WHAT YOU NEED TO DO:
Filter the records below down to lines containing "Code".

(Difference listings)
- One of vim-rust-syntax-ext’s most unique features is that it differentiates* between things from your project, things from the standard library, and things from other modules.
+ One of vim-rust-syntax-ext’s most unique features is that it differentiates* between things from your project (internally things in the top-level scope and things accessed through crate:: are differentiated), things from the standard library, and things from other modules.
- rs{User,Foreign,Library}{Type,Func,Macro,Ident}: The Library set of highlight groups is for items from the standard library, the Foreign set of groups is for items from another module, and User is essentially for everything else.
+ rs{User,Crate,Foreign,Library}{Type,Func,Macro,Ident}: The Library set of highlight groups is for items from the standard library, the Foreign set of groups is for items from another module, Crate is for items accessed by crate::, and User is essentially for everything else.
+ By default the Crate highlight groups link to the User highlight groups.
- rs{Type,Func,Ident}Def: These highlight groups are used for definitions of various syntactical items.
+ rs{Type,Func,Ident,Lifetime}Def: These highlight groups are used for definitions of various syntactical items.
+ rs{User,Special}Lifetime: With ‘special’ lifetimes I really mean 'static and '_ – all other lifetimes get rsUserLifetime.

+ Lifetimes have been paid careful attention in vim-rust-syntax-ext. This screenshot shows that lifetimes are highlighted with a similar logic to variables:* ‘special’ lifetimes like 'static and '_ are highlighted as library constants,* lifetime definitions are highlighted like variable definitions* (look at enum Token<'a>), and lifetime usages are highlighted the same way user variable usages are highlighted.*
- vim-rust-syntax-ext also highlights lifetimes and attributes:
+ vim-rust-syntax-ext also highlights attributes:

---

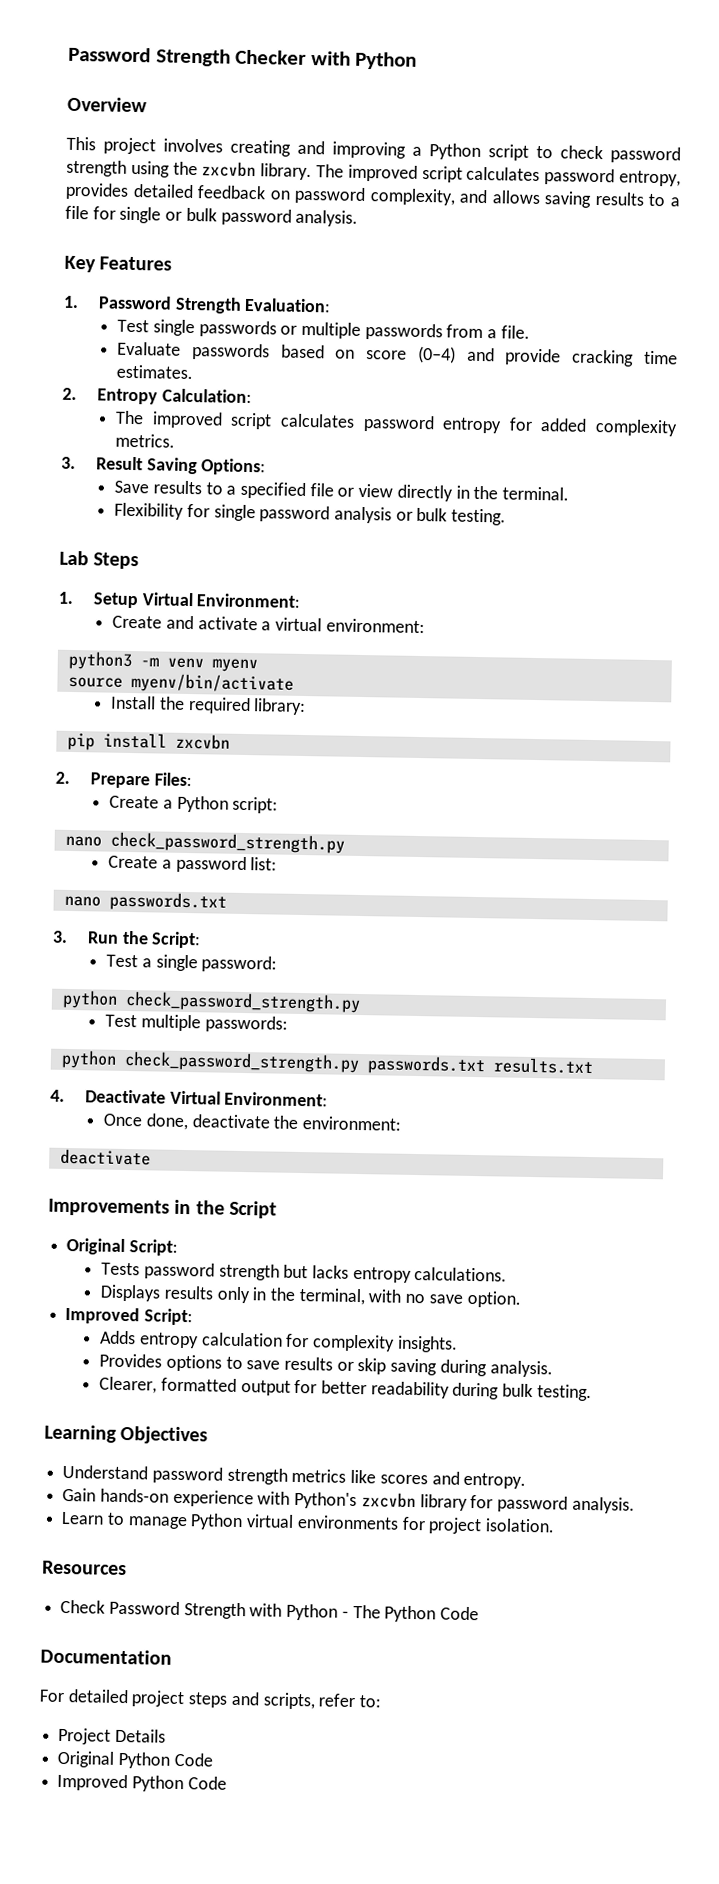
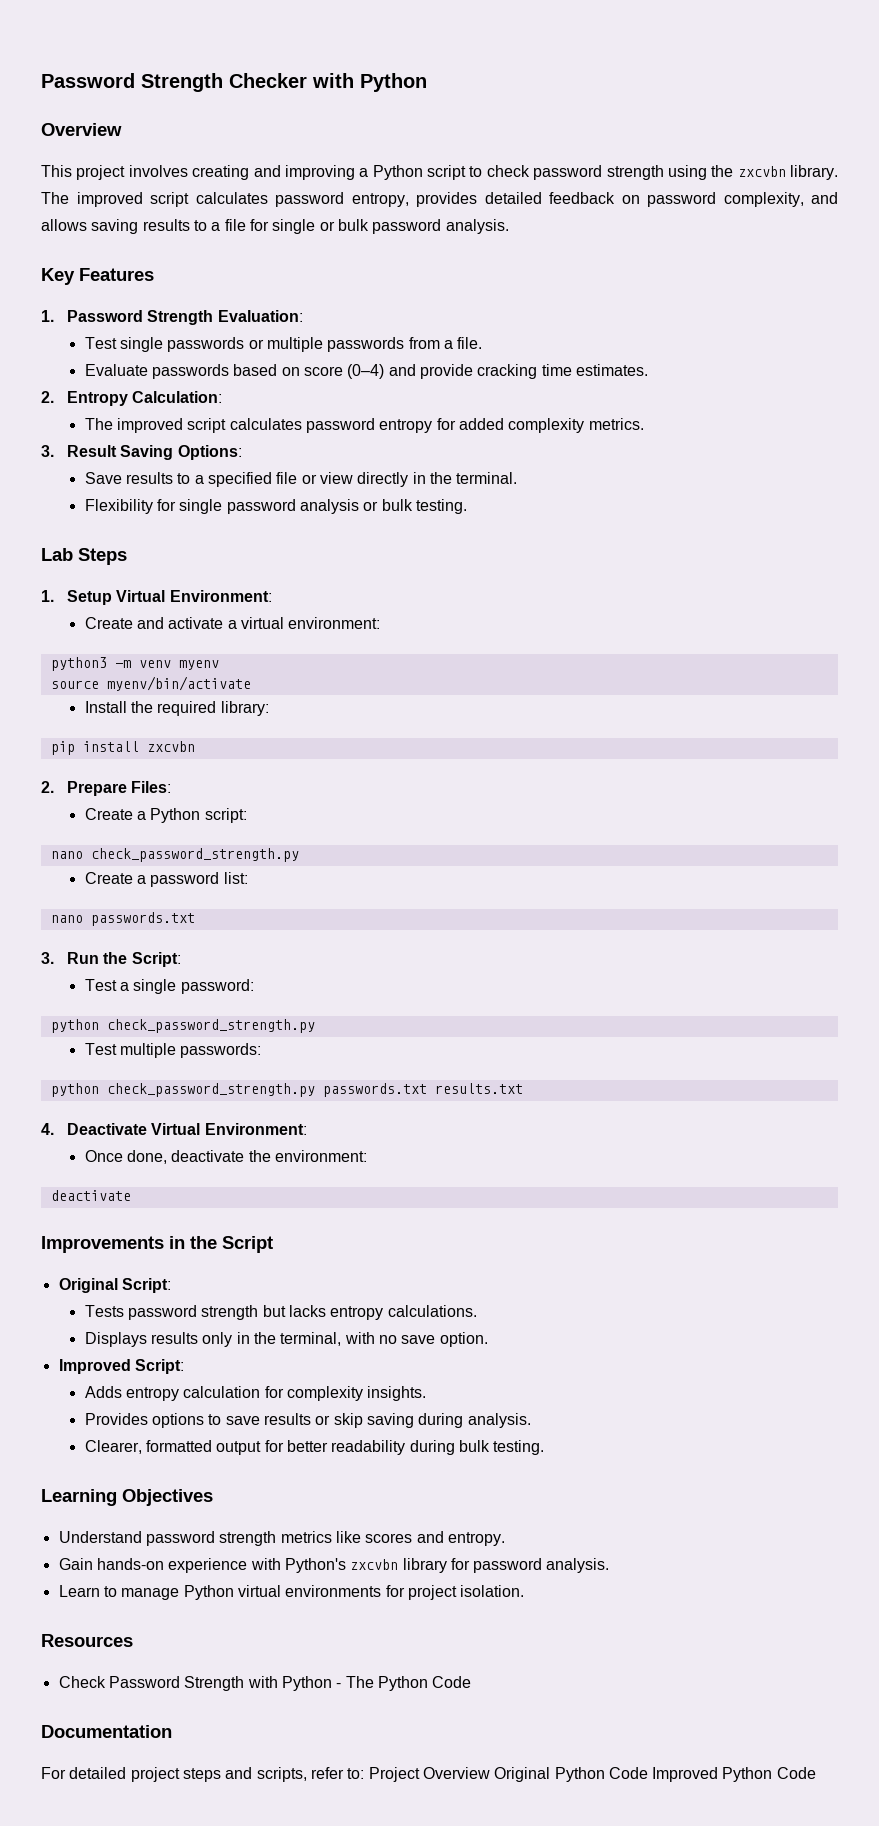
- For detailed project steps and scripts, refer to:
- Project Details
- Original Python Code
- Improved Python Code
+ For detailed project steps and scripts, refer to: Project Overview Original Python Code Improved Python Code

WRITTEN SOLUTION:
- Original Python Code
- Improved Python Code
+ For detailed project steps and scripts, refer to: Project Overview Original Python Code Improved Python Code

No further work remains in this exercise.